Start of Provided records
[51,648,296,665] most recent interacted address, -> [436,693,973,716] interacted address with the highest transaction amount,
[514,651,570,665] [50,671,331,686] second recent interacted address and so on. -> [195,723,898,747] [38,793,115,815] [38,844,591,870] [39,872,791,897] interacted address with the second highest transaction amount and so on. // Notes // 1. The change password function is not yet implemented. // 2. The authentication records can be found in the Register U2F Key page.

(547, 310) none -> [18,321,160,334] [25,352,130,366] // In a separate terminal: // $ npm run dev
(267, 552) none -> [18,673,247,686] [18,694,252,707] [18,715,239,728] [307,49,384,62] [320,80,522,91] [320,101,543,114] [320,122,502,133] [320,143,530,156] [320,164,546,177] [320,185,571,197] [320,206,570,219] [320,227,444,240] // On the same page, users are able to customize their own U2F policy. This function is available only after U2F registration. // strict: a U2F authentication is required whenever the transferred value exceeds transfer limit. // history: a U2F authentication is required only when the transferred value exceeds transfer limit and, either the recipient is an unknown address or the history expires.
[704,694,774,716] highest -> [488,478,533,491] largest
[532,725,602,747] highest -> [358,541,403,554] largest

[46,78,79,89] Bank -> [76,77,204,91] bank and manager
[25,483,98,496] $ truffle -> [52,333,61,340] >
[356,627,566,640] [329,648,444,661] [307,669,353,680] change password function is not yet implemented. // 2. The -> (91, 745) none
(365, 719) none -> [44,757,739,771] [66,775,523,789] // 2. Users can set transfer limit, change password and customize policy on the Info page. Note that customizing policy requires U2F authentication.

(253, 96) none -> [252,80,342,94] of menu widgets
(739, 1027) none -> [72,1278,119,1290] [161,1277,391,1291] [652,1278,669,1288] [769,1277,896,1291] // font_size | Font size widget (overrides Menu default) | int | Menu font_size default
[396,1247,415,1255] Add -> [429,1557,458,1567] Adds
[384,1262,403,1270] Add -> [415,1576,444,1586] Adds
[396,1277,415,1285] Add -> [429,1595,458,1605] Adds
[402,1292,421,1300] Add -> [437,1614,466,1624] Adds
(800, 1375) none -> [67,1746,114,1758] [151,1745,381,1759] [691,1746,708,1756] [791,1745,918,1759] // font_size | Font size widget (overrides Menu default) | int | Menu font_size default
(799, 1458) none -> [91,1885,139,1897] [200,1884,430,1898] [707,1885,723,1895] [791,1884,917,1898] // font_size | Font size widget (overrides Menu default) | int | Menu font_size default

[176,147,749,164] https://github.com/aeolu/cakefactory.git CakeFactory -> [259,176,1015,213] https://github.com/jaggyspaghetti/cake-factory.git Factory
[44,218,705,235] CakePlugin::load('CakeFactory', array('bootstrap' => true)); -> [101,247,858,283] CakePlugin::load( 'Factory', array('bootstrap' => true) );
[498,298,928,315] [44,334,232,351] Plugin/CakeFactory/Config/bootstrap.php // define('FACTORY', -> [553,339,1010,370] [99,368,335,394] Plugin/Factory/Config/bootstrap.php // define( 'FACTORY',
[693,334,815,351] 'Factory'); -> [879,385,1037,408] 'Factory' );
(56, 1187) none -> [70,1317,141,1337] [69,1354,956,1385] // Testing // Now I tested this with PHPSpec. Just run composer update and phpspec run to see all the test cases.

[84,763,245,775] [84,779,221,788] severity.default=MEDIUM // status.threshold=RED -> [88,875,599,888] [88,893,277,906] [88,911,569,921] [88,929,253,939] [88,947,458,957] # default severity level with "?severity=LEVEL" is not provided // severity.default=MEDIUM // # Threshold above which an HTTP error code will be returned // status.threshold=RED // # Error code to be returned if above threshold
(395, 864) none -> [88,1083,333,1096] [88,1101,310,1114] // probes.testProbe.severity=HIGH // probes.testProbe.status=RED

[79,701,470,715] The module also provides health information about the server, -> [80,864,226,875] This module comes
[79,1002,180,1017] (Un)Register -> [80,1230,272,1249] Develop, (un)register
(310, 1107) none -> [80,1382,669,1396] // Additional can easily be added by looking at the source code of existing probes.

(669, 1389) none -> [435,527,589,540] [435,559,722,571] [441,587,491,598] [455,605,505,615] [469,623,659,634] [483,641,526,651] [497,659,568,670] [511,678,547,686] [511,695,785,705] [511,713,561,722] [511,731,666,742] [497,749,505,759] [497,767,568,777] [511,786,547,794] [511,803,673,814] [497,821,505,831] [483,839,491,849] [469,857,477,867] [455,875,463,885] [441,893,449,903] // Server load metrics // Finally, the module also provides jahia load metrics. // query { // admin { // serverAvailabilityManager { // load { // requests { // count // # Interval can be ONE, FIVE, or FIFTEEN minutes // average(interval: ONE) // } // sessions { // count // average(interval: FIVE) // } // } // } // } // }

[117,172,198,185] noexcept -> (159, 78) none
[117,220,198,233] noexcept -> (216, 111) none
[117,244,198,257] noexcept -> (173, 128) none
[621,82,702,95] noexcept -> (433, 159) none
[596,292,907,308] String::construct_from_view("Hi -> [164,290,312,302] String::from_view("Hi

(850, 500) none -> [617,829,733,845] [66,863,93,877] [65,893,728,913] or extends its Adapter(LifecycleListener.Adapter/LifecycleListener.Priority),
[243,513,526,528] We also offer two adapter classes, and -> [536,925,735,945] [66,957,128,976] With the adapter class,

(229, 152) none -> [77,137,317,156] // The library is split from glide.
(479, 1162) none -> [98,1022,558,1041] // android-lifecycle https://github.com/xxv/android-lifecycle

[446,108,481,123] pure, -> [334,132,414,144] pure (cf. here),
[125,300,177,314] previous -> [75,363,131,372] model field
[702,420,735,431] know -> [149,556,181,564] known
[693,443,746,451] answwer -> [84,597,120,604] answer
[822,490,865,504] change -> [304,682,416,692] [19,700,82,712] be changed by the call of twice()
End of Provided records
Task directions = Could you transcribe each entry exactly as it stands?

Response =
[51,648,296,665] most recent interacted address, -> [436,693,973,716] interacted address with the highest transaction amount,
[514,651,570,665] [50,671,331,686] second recent interacted address and so on. -> [195,723,898,747] [38,793,115,815] [38,844,591,870] [39,872,791,897] interacted address with the second highest transaction amount and so on. // Notes // 1. The change password function is not yet implemented. // 2. The authentication records can be found in the Register U2F Key page.

(547, 310) none -> [18,321,160,334] [25,352,130,366] // In a separate terminal: // $ npm run dev
(267, 552) none -> [18,673,247,686] [18,694,252,707] [18,715,239,728] [307,49,384,62] [320,80,522,91] [320,101,543,114] [320,122,502,133] [320,143,530,156] [320,164,546,177] [320,185,571,197] [320,206,570,219] [320,227,444,240] // On the same page, users are able to customize their own U2F policy. This function is available only after U2F registration. // strict: a U2F authentication is required whenever the transferred value exceeds transfer limit. // history: a U2F authentication is required only when the transferred value exceeds transfer limit and, either the recipient is an unknown address or the history expires.
[704,694,774,716] highest -> [488,478,533,491] largest
[532,725,602,747] highest -> [358,541,403,554] largest

[46,78,79,89] Bank -> [76,77,204,91] bank and manager
[25,483,98,496] $ truffle -> [52,333,61,340] >
[356,627,566,640] [329,648,444,661] [307,669,353,680] change password function is not yet implemented. // 2. The -> (91, 745) none
(365, 719) none -> [44,757,739,771] [66,775,523,789] // 2. Users can set transfer limit, change password and customize policy on the Info page. Note that customizing policy requires U2F authentication.

(253, 96) none -> [252,80,342,94] of menu widgets
(739, 1027) none -> [72,1278,119,1290] [161,1277,391,1291] [652,1278,669,1288] [769,1277,896,1291] // font_size | Font size widget (overrides Menu default) | int | Menu font_size default
[396,1247,415,1255] Add -> [429,1557,458,1567] Adds
[384,1262,403,1270] Add -> [415,1576,444,1586] Adds
[396,1277,415,1285] Add -> [429,1595,458,1605] Adds
[402,1292,421,1300] Add -> [437,1614,466,1624] Adds
(800, 1375) none -> [67,1746,114,1758] [151,1745,381,1759] [691,1746,708,1756] [791,1745,918,1759] // font_size | Font size widget (overrides Menu default) | int | Menu font_size default
(799, 1458) none -> [91,1885,139,1897] [200,1884,430,1898] [707,1885,723,1895] [791,1884,917,1898] // font_size | Font size widget (overrides Menu default) | int | Menu font_size default

[176,147,749,164] https://github.com/aeolu/cakefactory.git CakeFactory -> [259,176,1015,213] https://github.com/jaggyspaghetti/cake-factory.git Factory
[44,218,705,235] CakePlugin::load('CakeFactory', array('bootstrap' => true)); -> [101,247,858,283] CakePlugin::load( 'Factory', array('bootstrap' => true) );
[498,298,928,315] [44,334,232,351] Plugin/CakeFactory/Config/bootstrap.php // define('FACTORY', -> [553,339,1010,370] [99,368,335,394] Plugin/Factory/Config/bootstrap.php // define( 'FACTORY',
[693,334,815,351] 'Factory'); -> [879,385,1037,408] 'Factory' );
(56, 1187) none -> [70,1317,141,1337] [69,1354,956,1385] // Testing // Now I tested this with PHPSpec. Just run composer update and phpspec run to see all the test cases.

[84,763,245,775] [84,779,221,788] severity.default=MEDIUM // status.threshold=RED -> [88,875,599,888] [88,893,277,906] [88,911,569,921] [88,929,253,939] [88,947,458,957] # default severity level with "?severity=LEVEL" is not provided // severity.default=MEDIUM // # Threshold above which an HTTP error code will be returned // status.threshold=RED // # Error code to be returned if above threshold
(395, 864) none -> [88,1083,333,1096] [88,1101,310,1114] // probes.testProbe.severity=HIGH // probes.testProbe.status=RED

[79,701,470,715] The module also provides health information about the server, -> [80,864,226,875] This module comes
[79,1002,180,1017] (Un)Register -> [80,1230,272,1249] Develop, (un)register
(310, 1107) none -> [80,1382,669,1396] // Additional can easily be added by looking at the source code of existing probes.

(669, 1389) none -> [435,527,589,540] [435,559,722,571] [441,587,491,598] [455,605,505,615] [469,623,659,634] [483,641,526,651] [497,659,568,670] [511,678,547,686] [511,695,785,705] [511,713,561,722] [511,731,666,742] [497,749,505,759] [497,767,568,777] [511,786,547,794] [511,803,673,814] [497,821,505,831] [483,839,491,849] [469,857,477,867] [455,875,463,885] [441,893,449,903] // Server load metrics // Finally, the module also provides jahia load metrics. // query { // admin { // serverAvailabilityManager { // load { // requests { // count // # Interval can be ONE, FIVE, or FIFTEEN minutes // average(interval: ONE) // } // sessions { // count // average(interval: FIVE) // } // } // } // } // }

[117,172,198,185] noexcept -> (159, 78) none
[117,220,198,233] noexcept -> (216, 111) none
[117,244,198,257] noexcept -> (173, 128) none
[621,82,702,95] noexcept -> (433, 159) none
[596,292,907,308] String::construct_from_view("Hi -> [164,290,312,302] String::from_view("Hi

(850, 500) none -> [617,829,733,845] [66,863,93,877] [65,893,728,913] or extends its Adapter(LifecycleListener.Adapter/LifecycleListener.Priority),
[243,513,526,528] We also offer two adapter classes, and -> [536,925,735,945] [66,957,128,976] With the adapter class,

(229, 152) none -> [77,137,317,156] // The library is split from glide.
(479, 1162) none -> [98,1022,558,1041] // android-lifecycle https://github.com/xxv/android-lifecycle

[446,108,481,123] pure, -> [334,132,414,144] pure (cf. here),
[125,300,177,314] previous -> [75,363,131,372] model field
[702,420,735,431] know -> [149,556,181,564] known
[693,443,746,451] answwer -> [84,597,120,604] answer
[822,490,865,504] change -> [304,682,416,692] [19,700,82,712] be changed by the call of twice()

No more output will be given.